Voir Maurice sous un angle positif en 2052. C’est à un tel exercice que le groupe IBL convie les Mauriciens dans le cadre de la campagne de communication autour des activités marquant le 40e anniversaire du groupe cette année. Il s’agit d’amener les Mauriciens à partager leur vision et leurs rêves de ce que Maurice sera dans 40 ans et cela en participant, via Facebook, à l’écriture d’une histoire intitulée « île sera une fois ».
Conformément au thème (Together, believing in better) de la campagne de communication autour du rebranding du groupe, IBL a opté pour un concept novateur (interactive storytelling) en vue d’inciter les Mauriciens à contribuer à la rédaction de l’histoire « île sera une fois » et surtout de développer des idées sur des sujets d’intérêt national de manière positive. Les participants auront comme instructions de faire évoluer l’histoire en 2052 en se basant sur des sujets clés et un personnage principal. Les thèmes proposés sont l’économie, l’éducation et la formation, la santé, la qualité et niveau de vie, le développement durable (écologie et société), la sécurité (physique et routière), la pauvreté et la solidarité, le sens du mauricianisme, l’élimination de la corruption, le combat contre la drogue.
« L’objectif primaire est avant tout une action citoyenne où les Mauriciens penseront d’abord à l’avancement du pays. Un maximum de 200 mots sera accepté pour toute participation. Chacun sera libre de rajouter sa suite de l’histoire mais chaque bout d’histoire devra se conformer à la philosophie choisie qui est “we believe in better” », indique le comité responsable du rebranding d’IBL. Les personnes qui prendront part à l’exercice auront 36 heures pour obtenir le plus de “likes” pour leurs bouts d’histoire. La personne qui aura obtenu le plus de “likes” verra automatiquement son histoire être retenue pour la suite. Un billet d’avion aller/retour Maurice/Singapour sera remis à l’auteur du bout d’histoire ayant reçu le plus de “likes”. Le gagnant et les neuf autres premiers au classement seront présélectionnés pour la deuxième phase de la campagne de communication du groupe. IBL a fait appel à des modérateurs internes et externes pour veiller à ce que les propos qui seront postés sur sa page Facebook (www.facebook.com/groupibl) « ne soient pas à caractère communal ou raciste et ne viennent en aucun cas blesser la sensibilité d’autrui », soulignent les responsables de la campagne de communication.
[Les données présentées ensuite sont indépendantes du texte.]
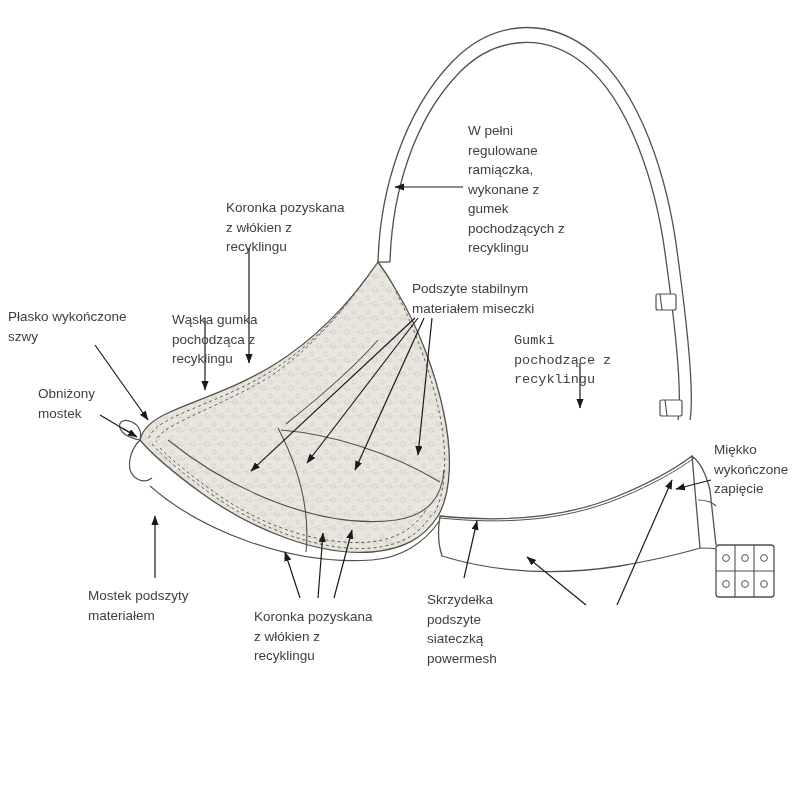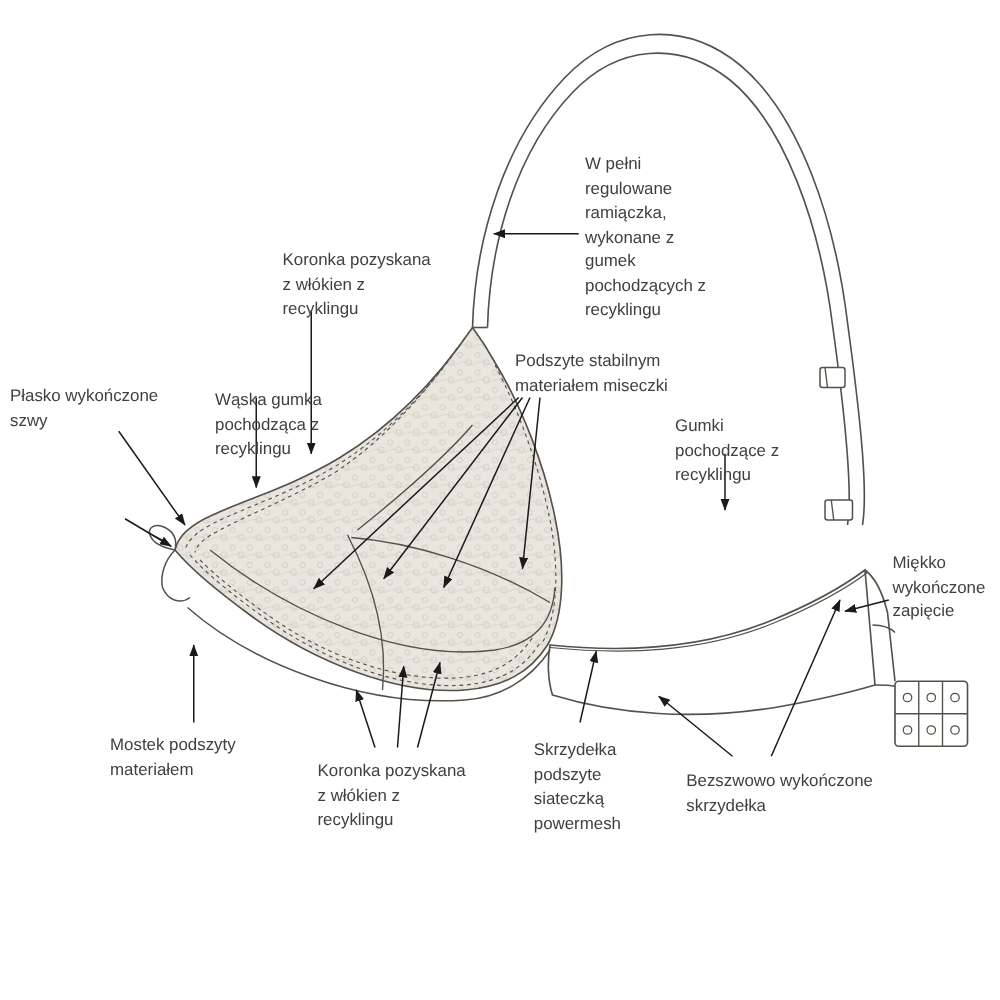--- a/index.html
+++ b/index.html
@@ -163,7 +163,7 @@
 szwy</div>
   <div class="anno" style="left:412px; top:279px; width:160px;">Podszyte stabilnym
 materiałem miseczki</div>
-  <div class="anno" style="left:540px; top:331px; width:110px;">Gumki
+  <div class="anno" style="left:514px; top:331px; width:110px;font-family:Liberation Mono, monospace;">Gumki
 pochodzące z
 recyklingu</div>
   <div class="anno" style="left:714px; top:440px; width:100px;">Miękko

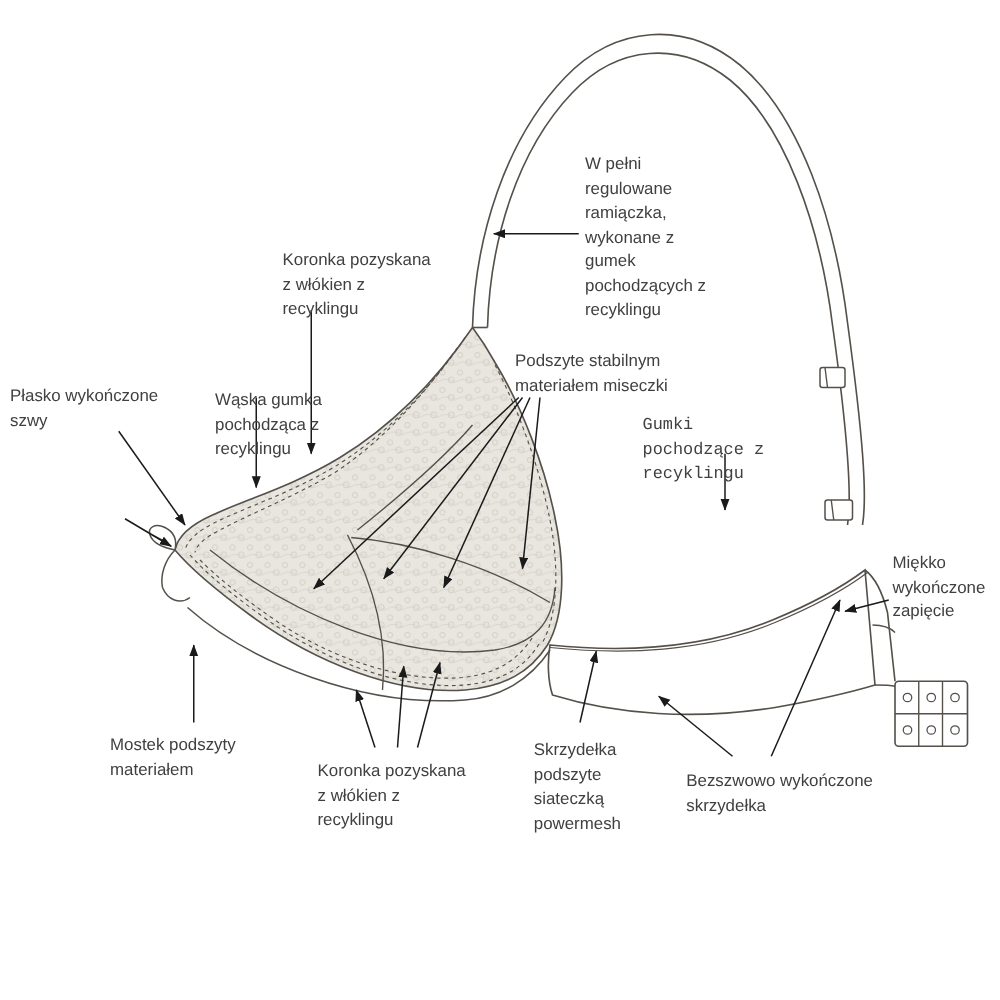--- a/index.html
+++ b/index.html
@@ -166,6 +166,8 @@
   <div class="anno" style="left:514px; top:331px; width:110px;font-family:Liberation Mono, monospace;">Gumki
 pochodzące z
 recyklingu</div>
+  <div class="anno" style="left:38px; top:384px; width:100px;">Obniżony
+mostek</div>
   <div class="anno" style="left:714px; top:440px; width:100px;">Miękko
 wykończone
 zapięcie</div>

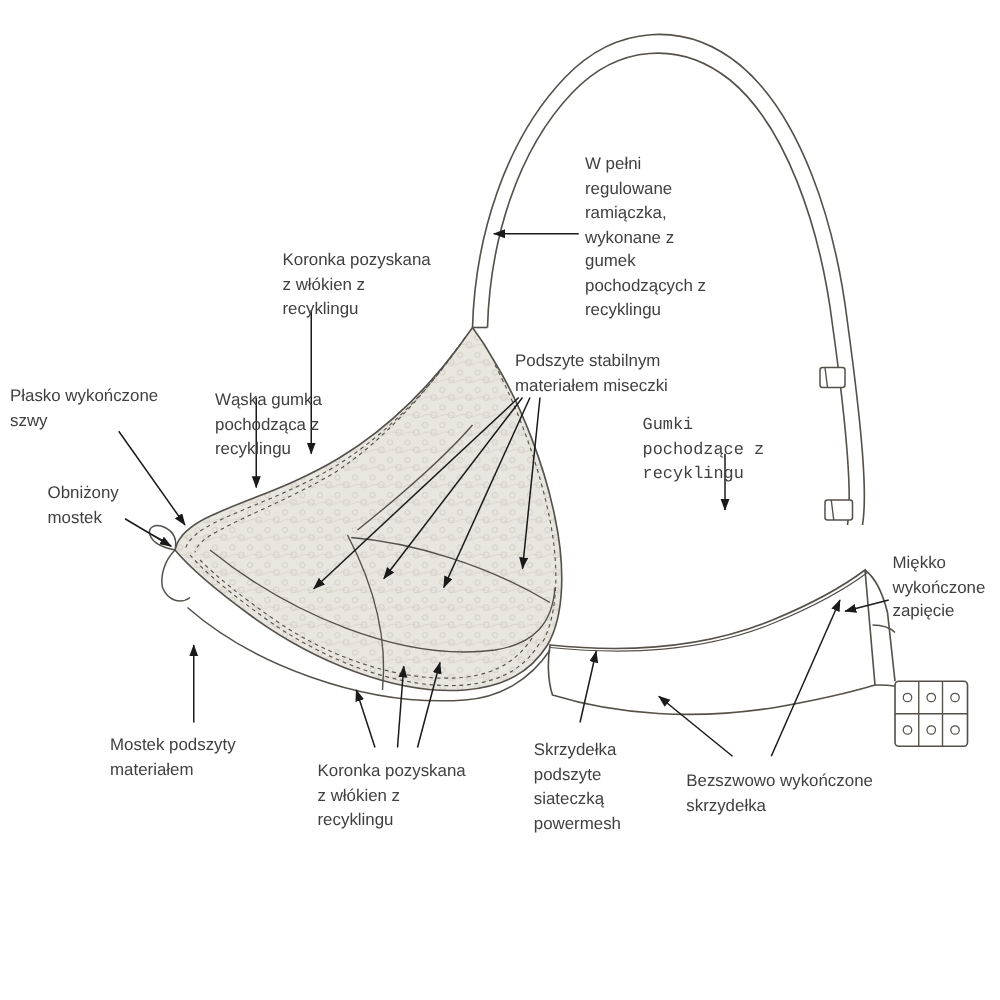--- a/index.html
+++ b/index.html
@@ -180,8 +180,6 @@
 podszyte
 siateczką
 powermesh</div>
-  <div class="anno" style="left:549px; top:615px; width:190px;">Bezszwowo wykończone
-skrzydełka</div>
 
 </div>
C’est le Chief Executive Officer du groupe, Nicolas Maigrot, qui a lancé officiellement la première phase de communication du groupe portant sur le rebranding. Le dernier exercice de rebranding remonte à 1994 alors que le groupe avait été formé en 1972 avec la fusion entre Ireland Fraser et Blyth Brothers. Au départ, IBL se démarquait pour ses activités commerciales et ses services maritimes mais au fil des années le groupe a su diversifier ses opérations, s’attaquant aux secteurs des services financiers avec Mauritian Eagle Insurance, DTOS (global business) en première ligne, de l’ingénierie notamment avec Manser Saxon, du commerce de détail avec les supermarchés Winners, des services logistiques et de l’aviation, du seafood (Thon des Mascareignes, Froid des Mascareignes Limited, entre autres) et de la biotechnologie. « IBL continuera à se développer et à viser plus loin », a déclaré Nicolas Maigrot. IBL veut non seulement consolider sa position à Maurice mais aller également au-delà des frontières mauriciennes.
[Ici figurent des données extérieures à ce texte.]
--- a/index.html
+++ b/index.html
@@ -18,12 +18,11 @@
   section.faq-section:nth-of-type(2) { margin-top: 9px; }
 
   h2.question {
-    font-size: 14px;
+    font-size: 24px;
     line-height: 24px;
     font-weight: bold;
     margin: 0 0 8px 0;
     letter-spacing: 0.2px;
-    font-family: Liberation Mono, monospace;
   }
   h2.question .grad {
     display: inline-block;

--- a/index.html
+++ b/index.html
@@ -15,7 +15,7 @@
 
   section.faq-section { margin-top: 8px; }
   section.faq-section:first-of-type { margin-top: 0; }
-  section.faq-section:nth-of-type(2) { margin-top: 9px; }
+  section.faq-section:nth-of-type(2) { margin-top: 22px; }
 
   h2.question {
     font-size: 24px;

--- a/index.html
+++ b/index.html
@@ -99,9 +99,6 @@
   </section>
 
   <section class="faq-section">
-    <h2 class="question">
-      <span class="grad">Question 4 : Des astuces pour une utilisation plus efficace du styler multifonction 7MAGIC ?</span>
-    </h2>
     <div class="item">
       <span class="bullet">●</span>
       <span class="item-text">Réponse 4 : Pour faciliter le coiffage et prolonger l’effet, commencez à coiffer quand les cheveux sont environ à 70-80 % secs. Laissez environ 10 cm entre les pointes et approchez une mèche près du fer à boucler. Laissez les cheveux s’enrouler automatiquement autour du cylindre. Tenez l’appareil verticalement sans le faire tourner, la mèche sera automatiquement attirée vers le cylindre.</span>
Le groupe a revu sa mission, sa vision et ses valeurs et tenant compte de cette nouvelle orientation, une étude d’image entreprise auprès du public mauricien a permis d’établir qu’un réalignement de la stratégie de marque était nécessaire ainsi que la modernisation de l’identité visuelle. Dans ce contexte, une nouvelle identité d’IBL sera dévoilée le 22 octobre prochain.
Par ailleurs, IBL a fait appel à des “ambassadeurs” pour porter la philosophie de sa campagne de communication à la population mauricienne. Ces “ambassadeurs”, qui ont fait leurs preuves dans divers secteurs d’activités, sont Eric Triton, Meera Mohun, Nicolas Ritter, Shama Aboobakar, Vincent Brasse et Jean-François Leckning.